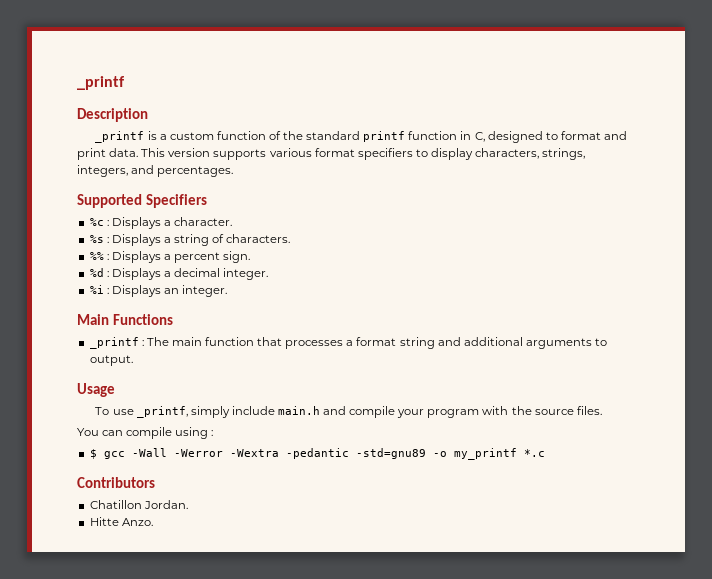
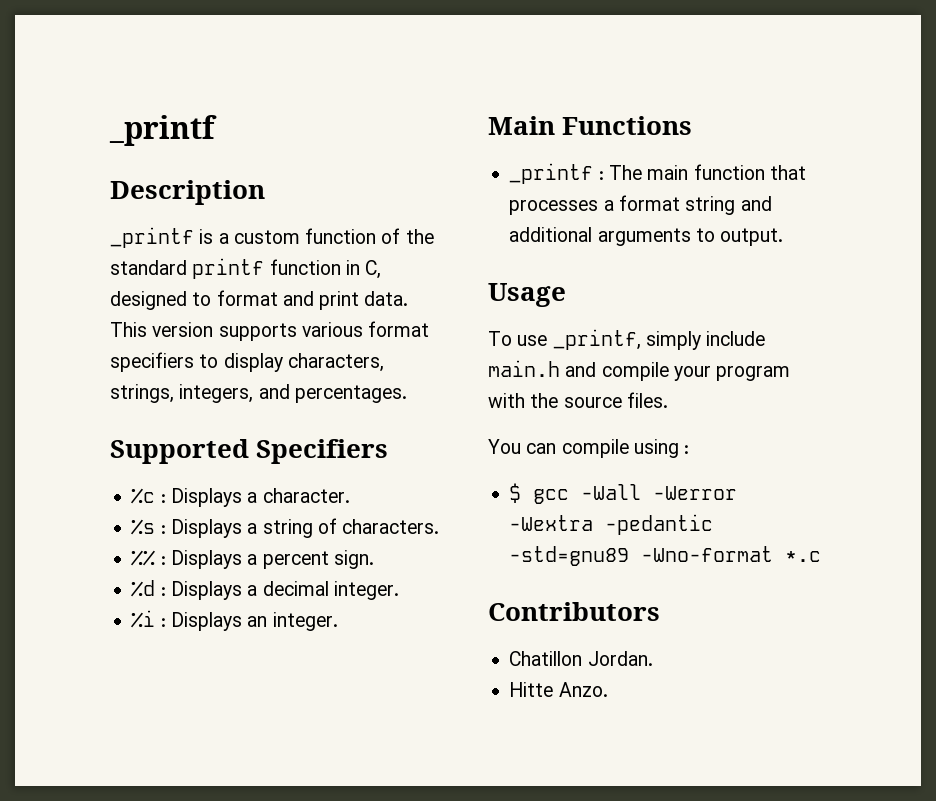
- $ gcc -Wall -Werror -Wextra -pedantic -std=gnu89 -o my_printf *.c
+ $ gcc -Wall -Werror -Wextra -pedantic -std=gnu89 -Wno-format *.c

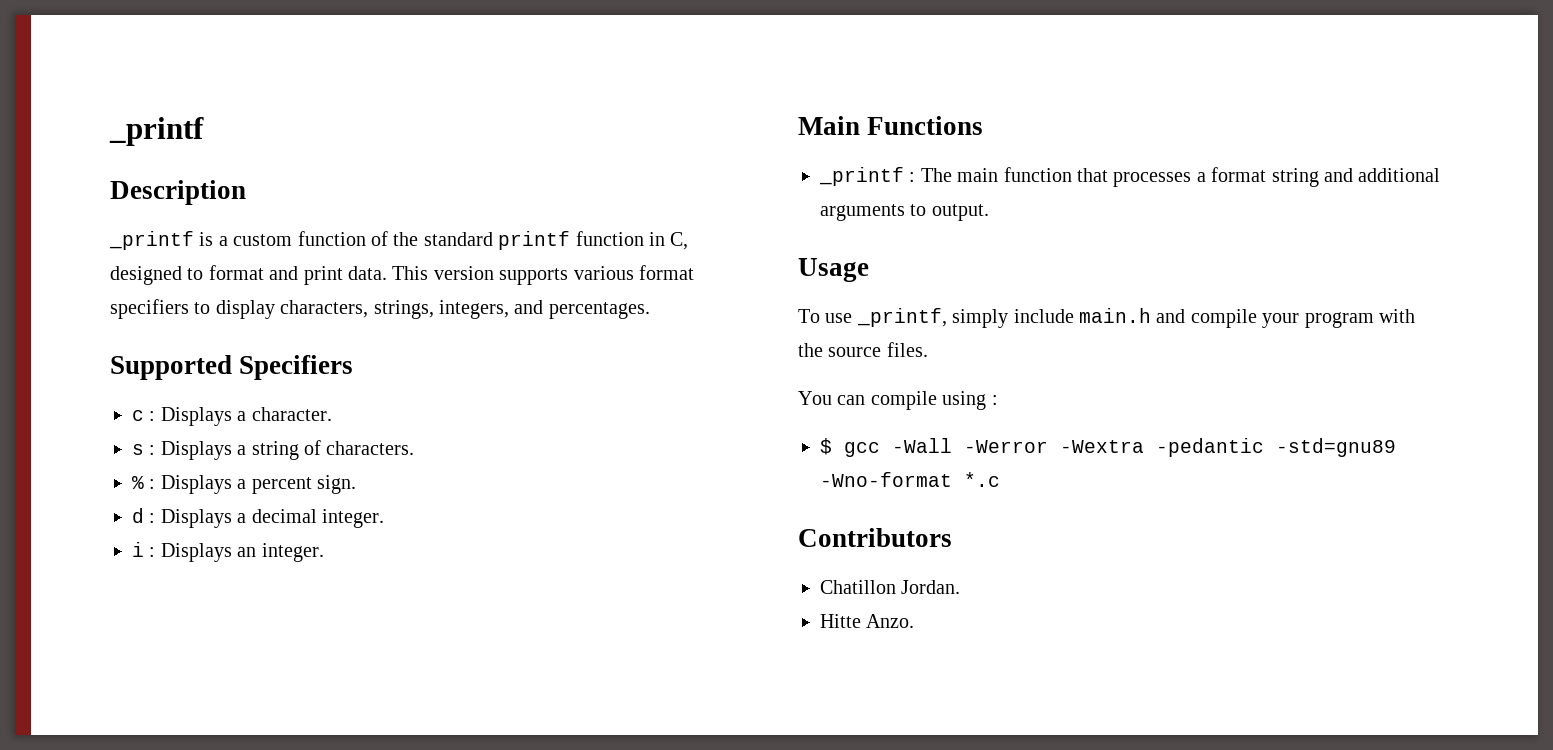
- %c : Displays a character.
+ c : Displays a character.
- %s : Displays a string of characters.
+ s : Displays a string of characters.
- %% : Displays a percent sign.
+ % : Displays a percent sign.
- %d : Displays a decimal integer.
+ d : Displays a decimal integer.
- %i : Displays an integer.
+ i : Displays an integer.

Exercise -
Quote, exactly and only, the lines from the first line of the data above through the line containing "- %s : Displays a string of characters.". The pictures do not belong in it.

Exercise result -
- $ gcc -Wall -Werror -Wextra -pedantic -std=gnu89 -o my_printf *.c
+ $ gcc -Wall -Werror -Wextra -pedantic -std=gnu89 -Wno-format *.c

- %c : Displays a character.
+ c : Displays a character.
- %s : Displays a string of characters.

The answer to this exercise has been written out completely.